Though the completion of the project took another year, no hurdles that large arose again. The team found, somewhat to their surprise, that the semi-synthetic plasmid replicated with reasonable speed and accuracy, did not greatly hamper the growth of the E. coli cells, and showed no sign of losing its unnatural base pairs to DNA repair mechanisms.
“When we stopped the flow of the unnatural triphosphate building blocks into the cells, the replacement of d5SICS–dNaM with natural base pairs was very nicely correlated with the cell replication itself—there didn’t seem to be other factors excising the unnatural base pairs from the DNA,” Malyshev said. “An important thing to note is that these two breakthroughs also provide control over the system. Our new bases can only get into the cell if we turn on the ‘base transporter’ protein. Without this transporter or when new bases are not provided, the cell will revert back to A, T, G, C, and the d5SICS and dNaM will disappear from the genome.”

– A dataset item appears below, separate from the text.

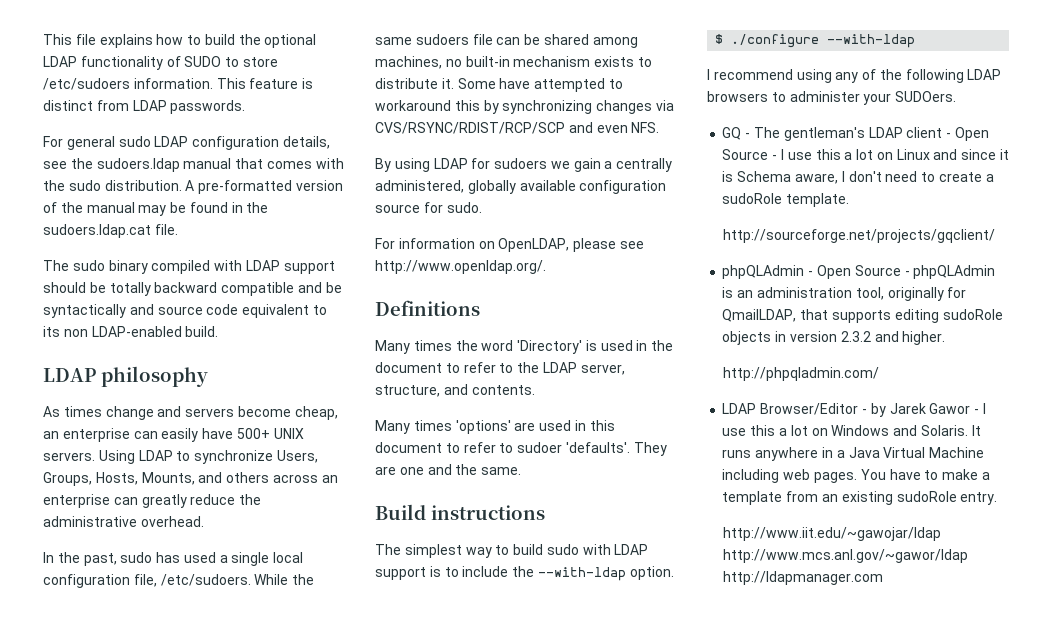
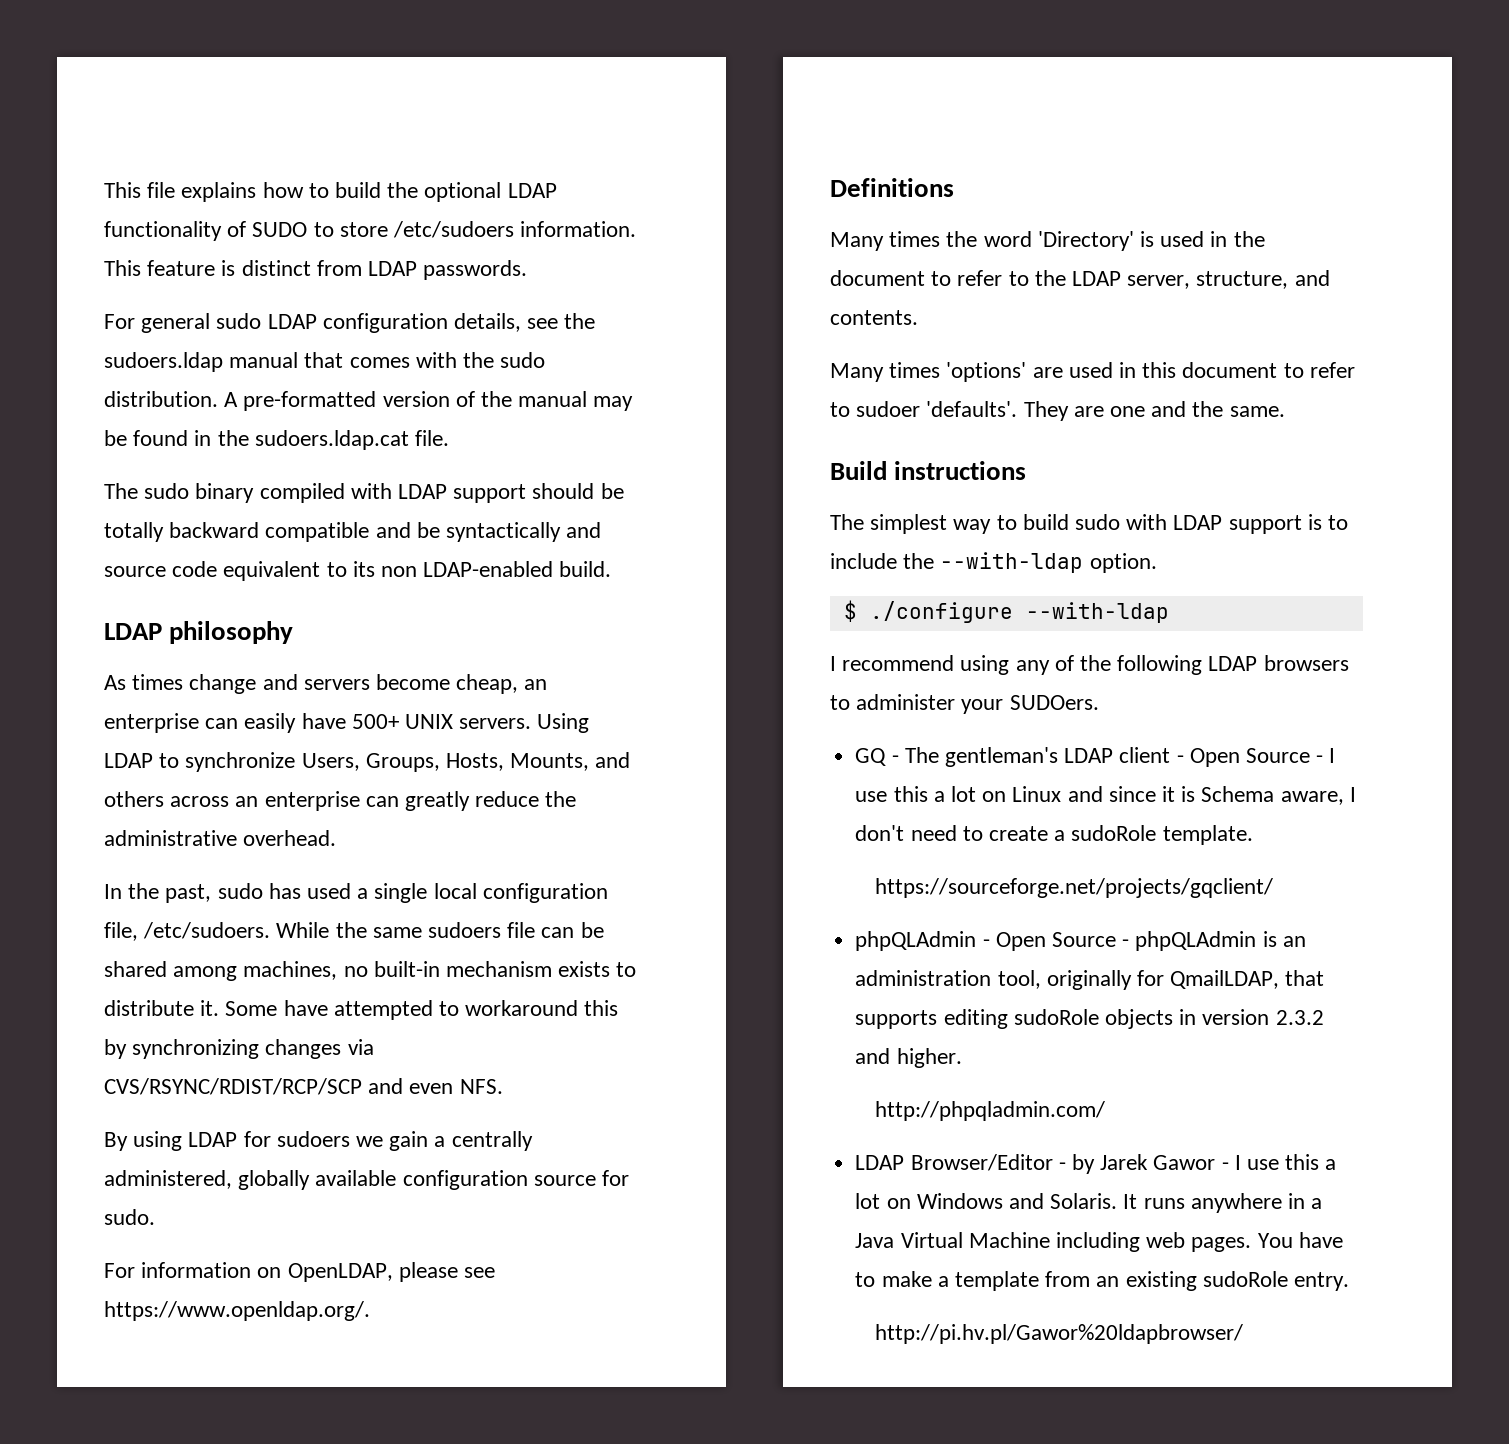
[375,260,546,274] http://www.openldap.org/. -> [104,1301,370,1321] https://www.openldap.org/.
[723,229,996,243] http://sourceforge.net/projects/gqclient/ -> [875,878,1274,898] https://sourceforge.net/projects/gqclient/
[723,527,942,541] [723,549,969,563] [723,571,884,585] http://www.iit.edu/~gawojar/ldap http://www.mcs.anl.gov/~gawor/ldap http://ldapmanager.com -> [875,1324,1244,1344] http://pi.hv.pl/Gawor%20ldapbrowser/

The next step will be to demonstrate the in-cell transcription of the new, expanded-alphabet DNA into the RNA that feeds the protein-making machinery of cells. “In principle, we could encode new proteins made from new, unnatural amino acids—which would give us greater power than ever to tailor protein therapeutics and diagnostics and laboratory reagents to have desired functions,” Romesberg said. “Other applications, such as nanomaterials, are also possible.”
Other contributors to the paper, “A semi-synthetic organism with an expanded genetic alphabet,” were Kirandeep Dhami, Thomas Lavergne and Tingjian Chen of TSRI, and Nan Dai, Jeremy M. Foster and Ivan R. Corrêa Jr. of New England Biolabs, Inc. For more information, see http://www.nature.com/nature/journal/vaop/ncurrent/full/nature13314.html
The research was funded in part by the US National Institutes of Health (GM 060005).